* [TASK REQUIREMENTS]:
Begin at the line containing "[301,155,358,165] selenium ->" in the entries below and end at the line containing "[399,261,479,274] [85,278,280,291] The"; transcribe that range exactly and nothing outside it.

* [EXTRACTED MATERIAL]:
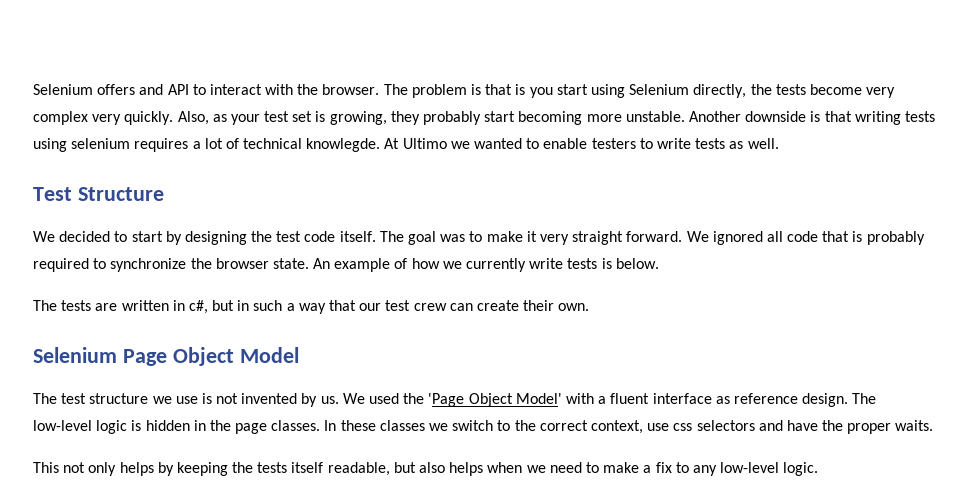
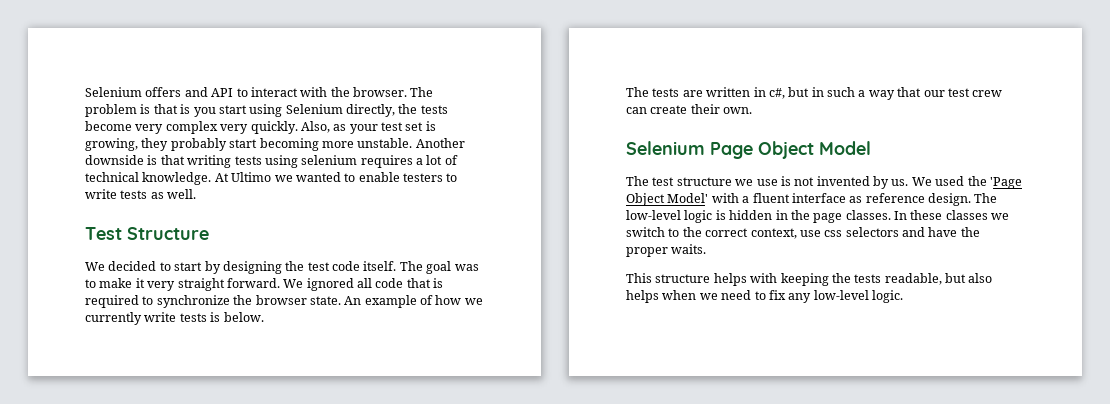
[306,138,381,152] knowlegde. -> [142,172,212,185] knowledge.
[866,231,925,245] probably -> (444, 283) none
[63,462,174,476] not only helps by -> [655,273,778,286] structure helps with
[291,462,324,473] itself -> (882, 278) none
[603,462,689,473] make a fix to -> [768,290,786,300] fix

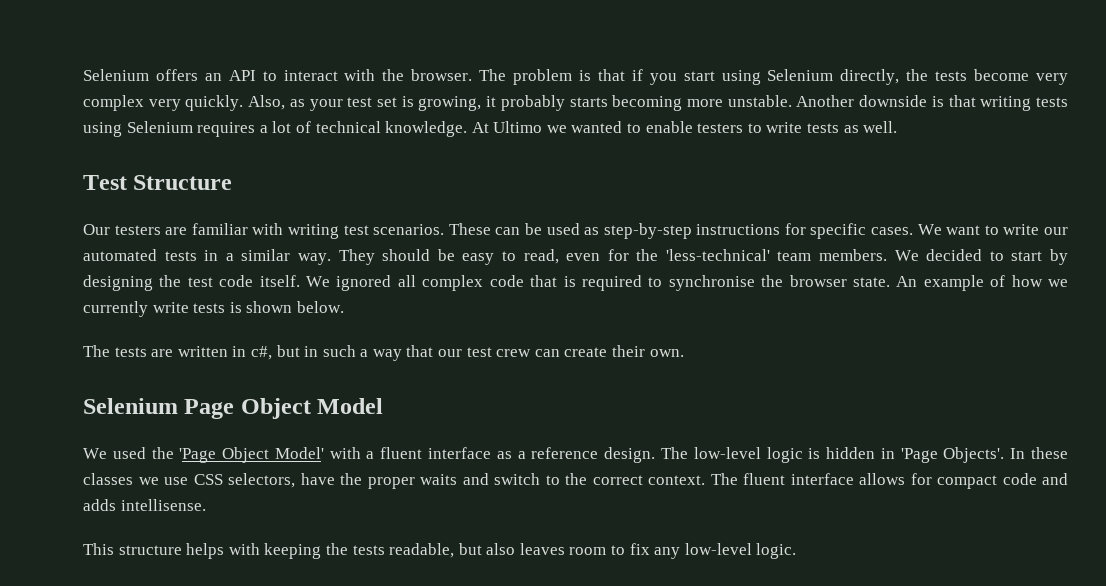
[184,87,208,97] and -> [204,73,222,81] an
[180,104,191,114] is -> [631,69,643,81] if
[141,138,258,151] they probably start -> [486,95,608,111] it probably starts
[301,155,358,165] selenium -> [126,121,193,133] Selenium
(209, 233) none -> [83,223,1069,239] [83,249,888,265] Our testers are familiar with writing test scenarios. These can be used as step-by-step instructions for specific cases. We want to write our automated tests in a similar way. They should be easy to read, even for the 'less-technical' team members.
[399,261,479,274] [85,278,280,291] The goal was to make it very straight forward. -> (300, 281) none
(372, 283) none -> [422,275,484,291] complex
[156,295,230,308] synchronize -> [668,275,755,291] synchronise
(221, 317) none -> [246,301,293,313] shown
[626,176,909,189] The test structure we use is not invented by us. -> (384, 406) none
(863, 199) none -> [517,451,526,459] a
[790,210,891,223] the page classes. -> [900,447,1005,463] 'Page Objects'.
[626,227,980,239] [626,244,707,257] switch to the correct context, use css selectors and have the proper waits. -> [164,473,1068,489] [83,499,206,511] use CSS selectors, have the proper waits and switch to the correct context. The fluent interface allows for compact code and adds intellisense.
[626,290,752,303] helps when we need -> [519,543,607,555] leaves room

* [SOLUTION]:
[301,155,358,165] selenium -> [126,121,193,133] Selenium
(209, 233) none -> [83,223,1069,239] [83,249,888,265] Our testers are familiar with writing test scenarios. These can be used as step-by-step instructions for specific cases. We want to write our automated tests in a similar way. They should be easy to read, even for the 'less-technical' team members.
[399,261,479,274] [85,278,280,291] The goal was to make it very straight forward. -> (300, 281) none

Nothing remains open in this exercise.